EP by Manny Pacquiao
- Released: 24 April 2015
- Recorded: April 2015
- Genres: Pop; OPM;
- Length: 4:14
- Label: GMA Records
- Producer: GMA Records

Manny Pacquiao chronology
| "Sometimes When We Touch" (2011) | Lalaban Ako para sa Pilipino (2015) | "Theme Pacquiao" (2015) |

= Lalaban Ako para sa Pilipino =

Lalaban Ako para sa Pilipino (English: I Will Fight for the Filipinos) is an EP by Filipino boxer and politician Manny Pacquiao. It is also the title track of the EP, and his last release after he announced retirement from singing. The EP was released on 24 April 2015 under GMA Records.

It was his entrance song to his fight against Floyd Mayweather Jr., which he lost.

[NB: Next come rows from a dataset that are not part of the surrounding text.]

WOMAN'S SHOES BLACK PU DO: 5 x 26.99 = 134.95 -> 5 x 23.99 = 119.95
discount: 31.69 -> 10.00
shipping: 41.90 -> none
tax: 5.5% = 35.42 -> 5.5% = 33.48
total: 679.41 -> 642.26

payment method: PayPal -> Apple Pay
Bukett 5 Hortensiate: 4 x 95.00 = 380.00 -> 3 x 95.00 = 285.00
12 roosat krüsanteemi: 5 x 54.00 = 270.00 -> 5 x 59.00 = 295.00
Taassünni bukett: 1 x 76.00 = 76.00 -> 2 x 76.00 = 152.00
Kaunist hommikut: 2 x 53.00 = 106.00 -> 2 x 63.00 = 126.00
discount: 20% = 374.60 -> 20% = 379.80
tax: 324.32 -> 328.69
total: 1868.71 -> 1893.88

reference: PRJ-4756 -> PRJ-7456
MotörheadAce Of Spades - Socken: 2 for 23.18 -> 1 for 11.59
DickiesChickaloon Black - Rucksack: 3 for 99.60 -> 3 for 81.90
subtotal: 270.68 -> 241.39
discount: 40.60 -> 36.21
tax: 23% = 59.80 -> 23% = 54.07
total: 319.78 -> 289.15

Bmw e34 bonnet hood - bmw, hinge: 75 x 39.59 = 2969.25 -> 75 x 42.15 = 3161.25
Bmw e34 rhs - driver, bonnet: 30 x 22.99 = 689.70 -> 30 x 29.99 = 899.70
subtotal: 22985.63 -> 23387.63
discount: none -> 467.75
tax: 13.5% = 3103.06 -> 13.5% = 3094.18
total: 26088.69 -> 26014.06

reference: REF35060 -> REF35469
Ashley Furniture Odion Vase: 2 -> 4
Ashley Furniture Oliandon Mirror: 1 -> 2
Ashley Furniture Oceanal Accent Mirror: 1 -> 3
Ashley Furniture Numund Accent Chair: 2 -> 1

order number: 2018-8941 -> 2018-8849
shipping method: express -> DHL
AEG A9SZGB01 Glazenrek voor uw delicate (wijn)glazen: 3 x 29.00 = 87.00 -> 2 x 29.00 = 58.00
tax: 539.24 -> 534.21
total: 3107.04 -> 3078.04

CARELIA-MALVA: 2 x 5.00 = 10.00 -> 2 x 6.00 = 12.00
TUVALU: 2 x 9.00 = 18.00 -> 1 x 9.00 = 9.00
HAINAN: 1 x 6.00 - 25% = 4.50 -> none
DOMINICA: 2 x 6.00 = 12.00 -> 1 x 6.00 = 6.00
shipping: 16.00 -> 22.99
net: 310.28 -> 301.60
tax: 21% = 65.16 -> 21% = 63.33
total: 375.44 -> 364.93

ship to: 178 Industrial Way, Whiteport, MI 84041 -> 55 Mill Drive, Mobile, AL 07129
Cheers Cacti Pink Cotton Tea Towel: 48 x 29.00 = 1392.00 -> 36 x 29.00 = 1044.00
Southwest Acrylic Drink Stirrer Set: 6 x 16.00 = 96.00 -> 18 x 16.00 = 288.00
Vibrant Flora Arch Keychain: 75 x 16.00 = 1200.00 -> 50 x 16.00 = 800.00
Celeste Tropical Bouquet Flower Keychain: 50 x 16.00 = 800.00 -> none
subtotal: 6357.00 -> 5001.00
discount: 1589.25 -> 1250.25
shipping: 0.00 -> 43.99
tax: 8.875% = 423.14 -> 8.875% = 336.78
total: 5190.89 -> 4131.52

It was written by Filipino composer Lito Camo, who is also a close friend of Pacquiao.

==Music video==
Pacquiao himself directed the four-minute-and-seventeen-second video. It mostly shows the aftermath of Typhoon Haiyan; scenes from his previous fights, notably against Érik Morales and Juan Manuel Márquez; and videos of Pacquiao hurt during those fights, with blood on his face. It also features Filipinos praying religiously while smiling or crying; Pacquiao training before his fights; and him performing the song in a studio with a crowd cheering him on, singing along with the track and waving the Philippine flag proudly. At the end of the video, Pacquiao closes his eyes slowly, as if to pray.